Please copy each line below that contains the string "order".

Change listing data:
▽

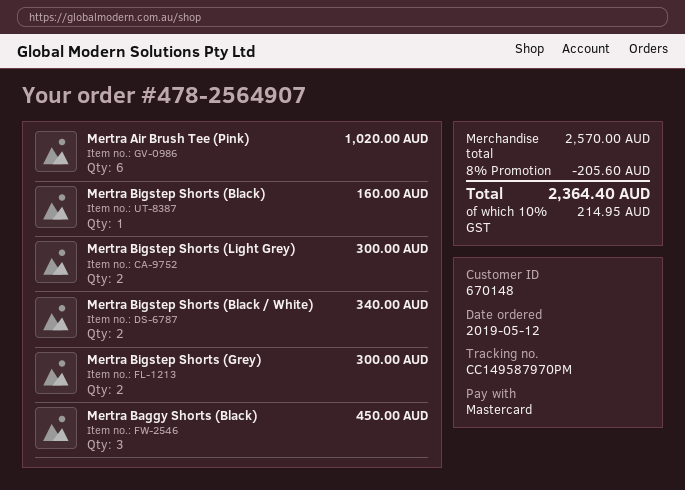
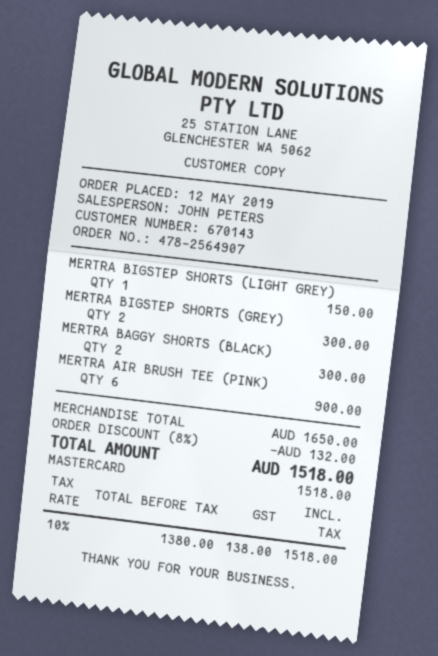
customer number: 670148 -> 670143
Mertra Air Brush Tee (Pink): 6 for 1020.00 -> 6 for 900.00
Mertra Bigstep Shorts (Black): 1 for 160.00 -> none
Mertra Bigstep Shorts (Light Grey): 2 for 300.00 -> 1 for 150.00
Mertra Bigstep Shorts (Black / White): 2 for 340.00 -> none
Mertra Baggy Shorts (Black): 3 for 450.00 -> 2 for 300.00
subtotal: 2570.00 -> 1650.00
discount: 8% = 205.60 -> 8% = 132.00
tax: 10% = 214.95 -> 10% = 138.00
total: 2364.40 -> 1518.00

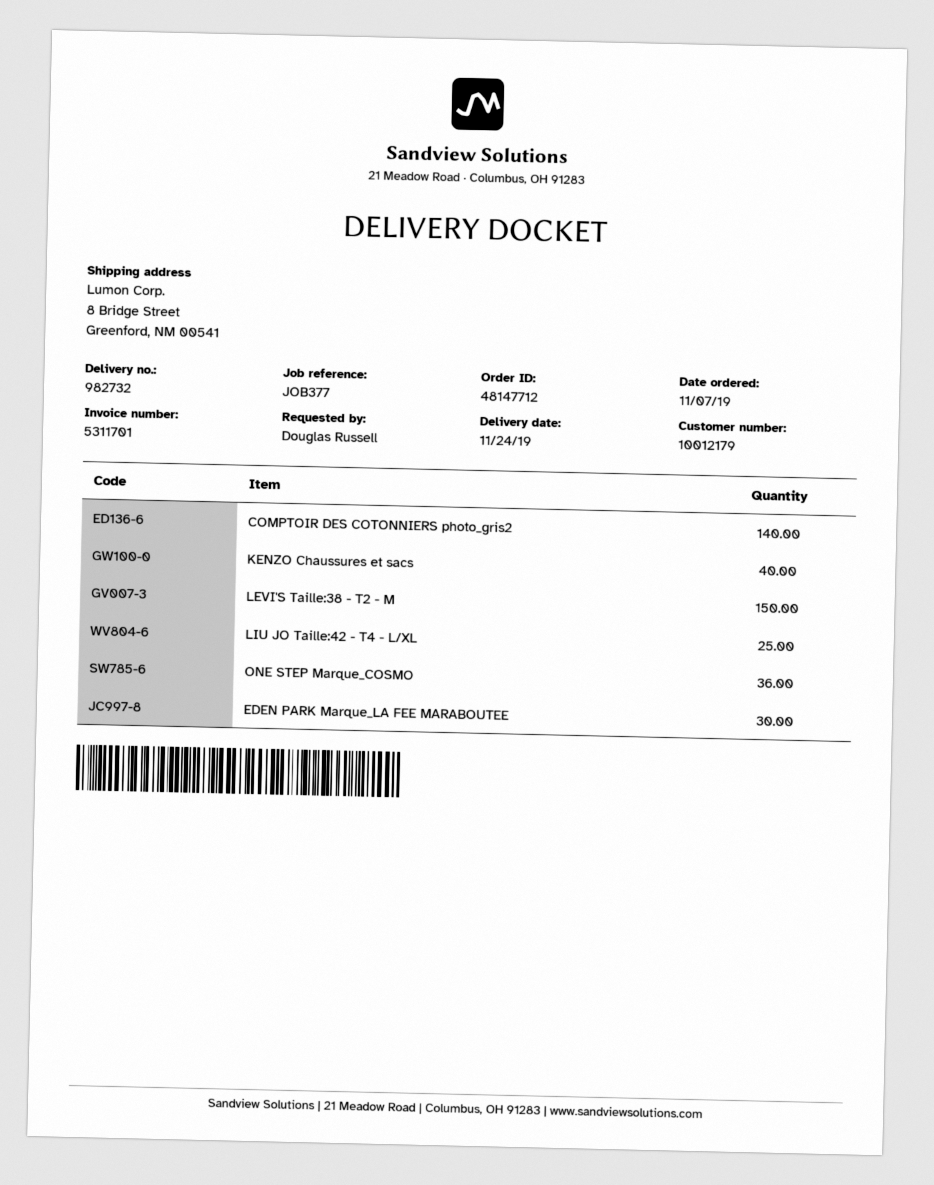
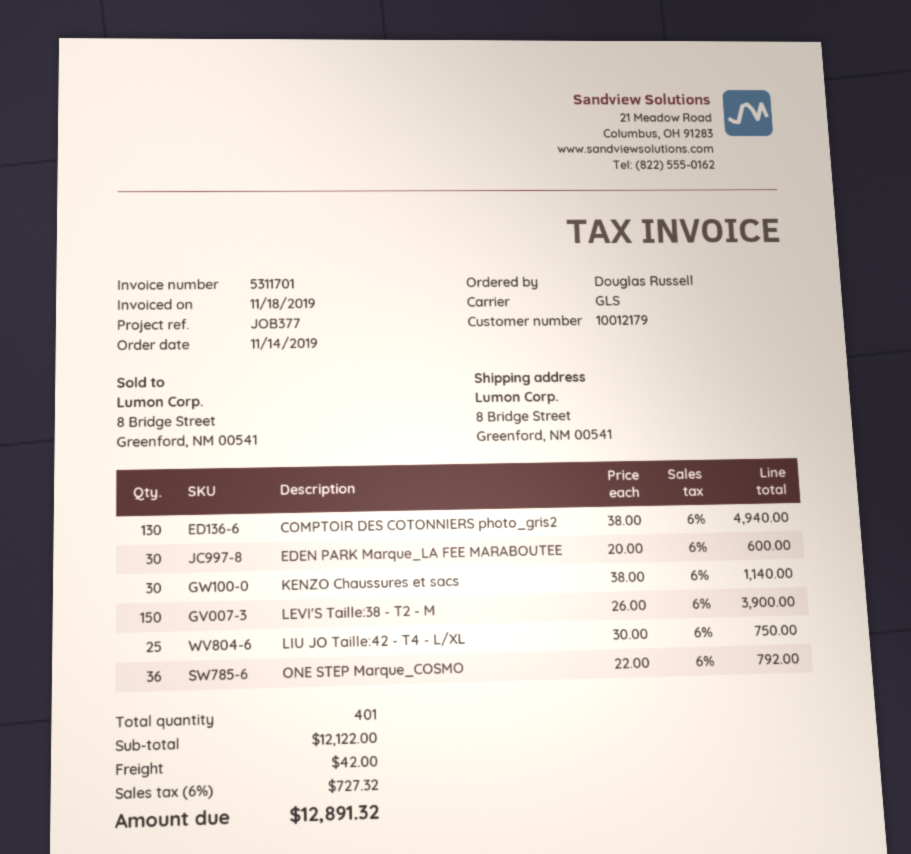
order date: 2019-11-07 -> 2019-11-14
COMPTOIR DES COTONNIERS photo_gris2: 140 -> 130
KENZO Chaussures et sacs: 40 -> 30

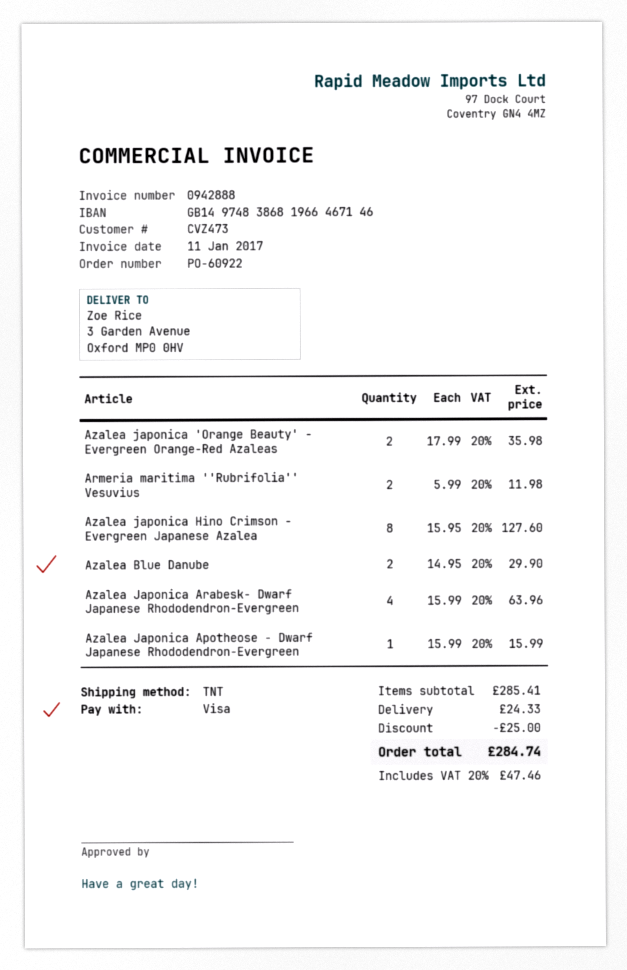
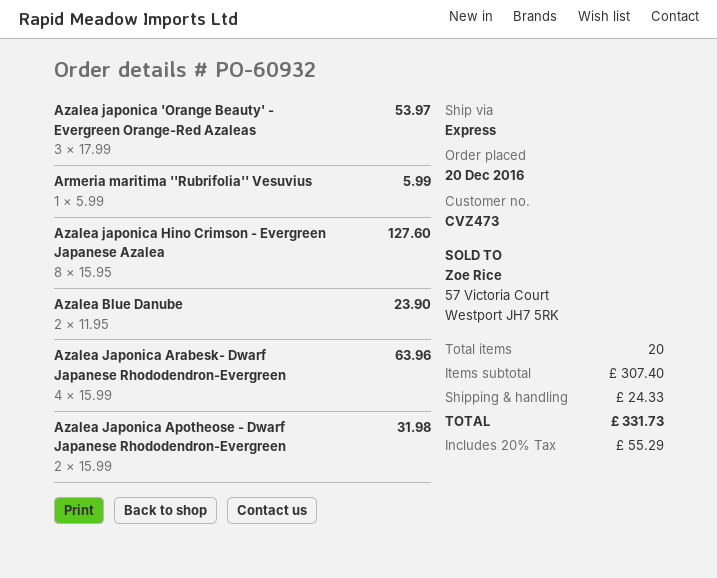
order number: PO-60922 -> PO-60932
shipping method: TNT -> express
Azalea japonica 'Orange Beauty' - Evergreen Orange-Red Azaleas: 2 x 17.99 = 35.98 -> 3 x 17.99 = 53.97
Armeria maritima ''Rubrifolia'' Vesuvius: 2 x 5.99 = 11.98 -> 1 x 5.99 = 5.99
Azalea Blue Danube: 2 x 14.95 = 29.90 -> 2 x 11.95 = 23.90
Azalea Japonica Apotheose - Dwarf Japanese Rhododendron-Evergreen: 1 x 15.99 = 15.99 -> 2 x 15.99 = 31.98
subtotal: 285.41 -> 307.40
discount: 25.00 -> none
tax: 20% = 47.46 -> 20% = 55.29
total: 284.74 -> 331.73

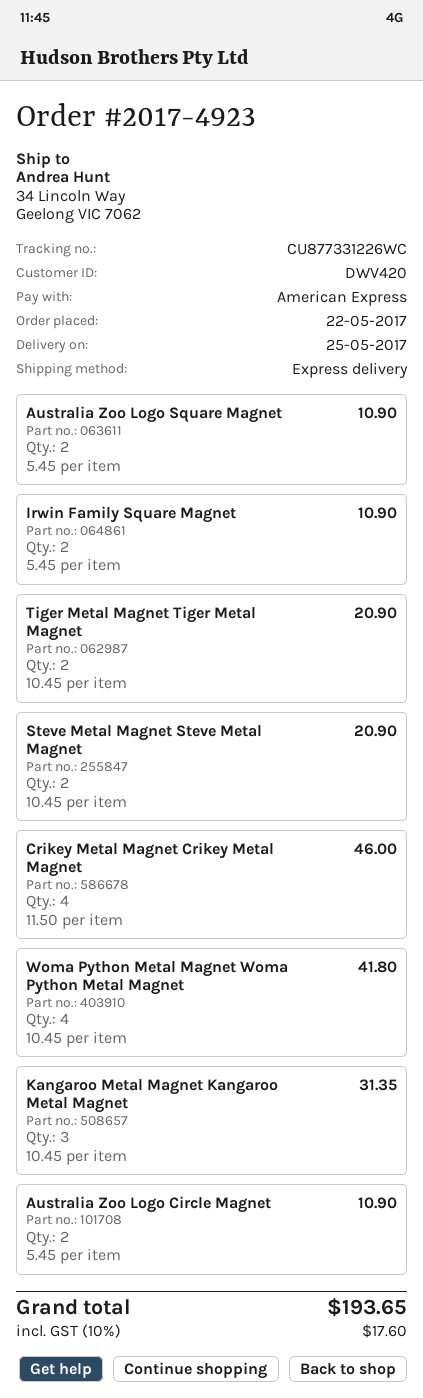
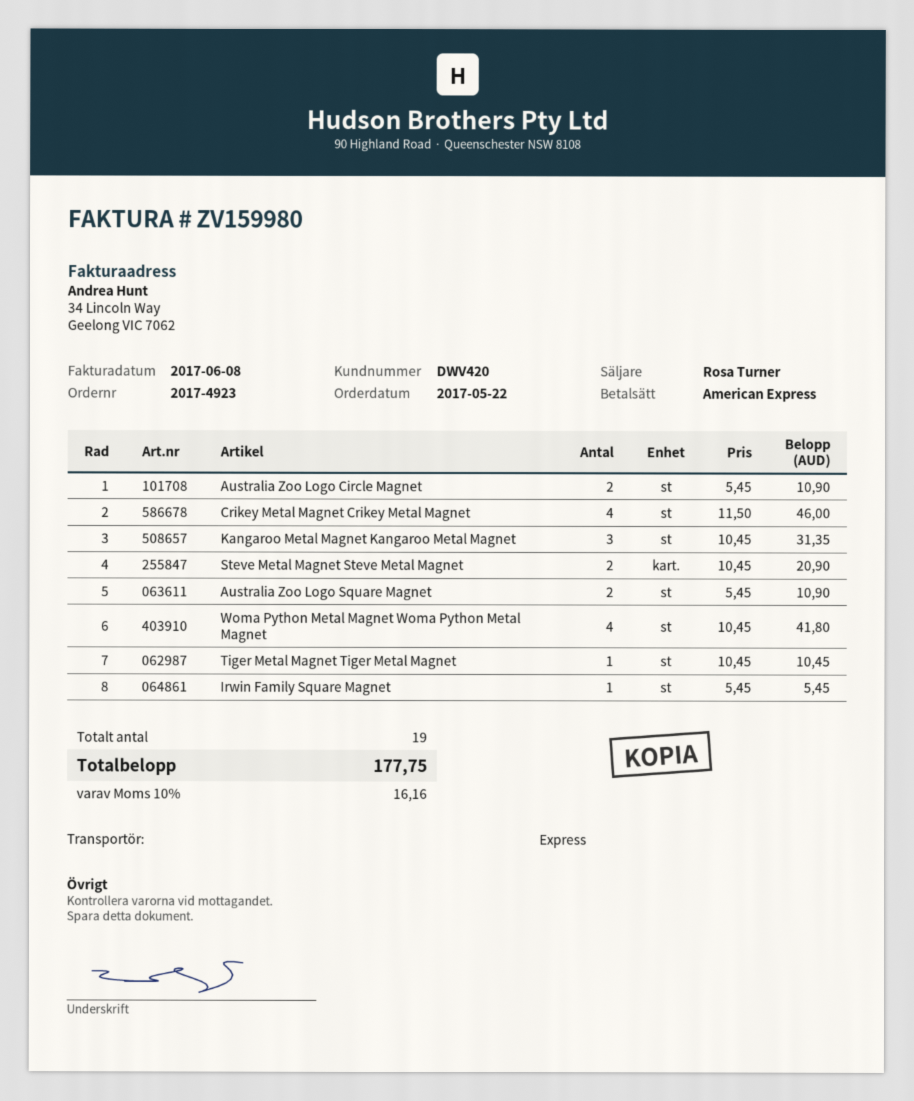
Irwin Family Square Magnet: 2 x 5.45 = 10.90 -> 1 x 5.45 = 5.45
Tiger Metal Magnet Tiger Metal Magnet: 2 x 10.45 = 20.90 -> 1 x 10.45 = 10.45
tax: 10% = 17.60 -> 10% = 16.16
total: 193.65 -> 177.75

△

Result of this exercise
order date: 2019-11-07 -> 2019-11-14
order number: PO-60922 -> PO-60932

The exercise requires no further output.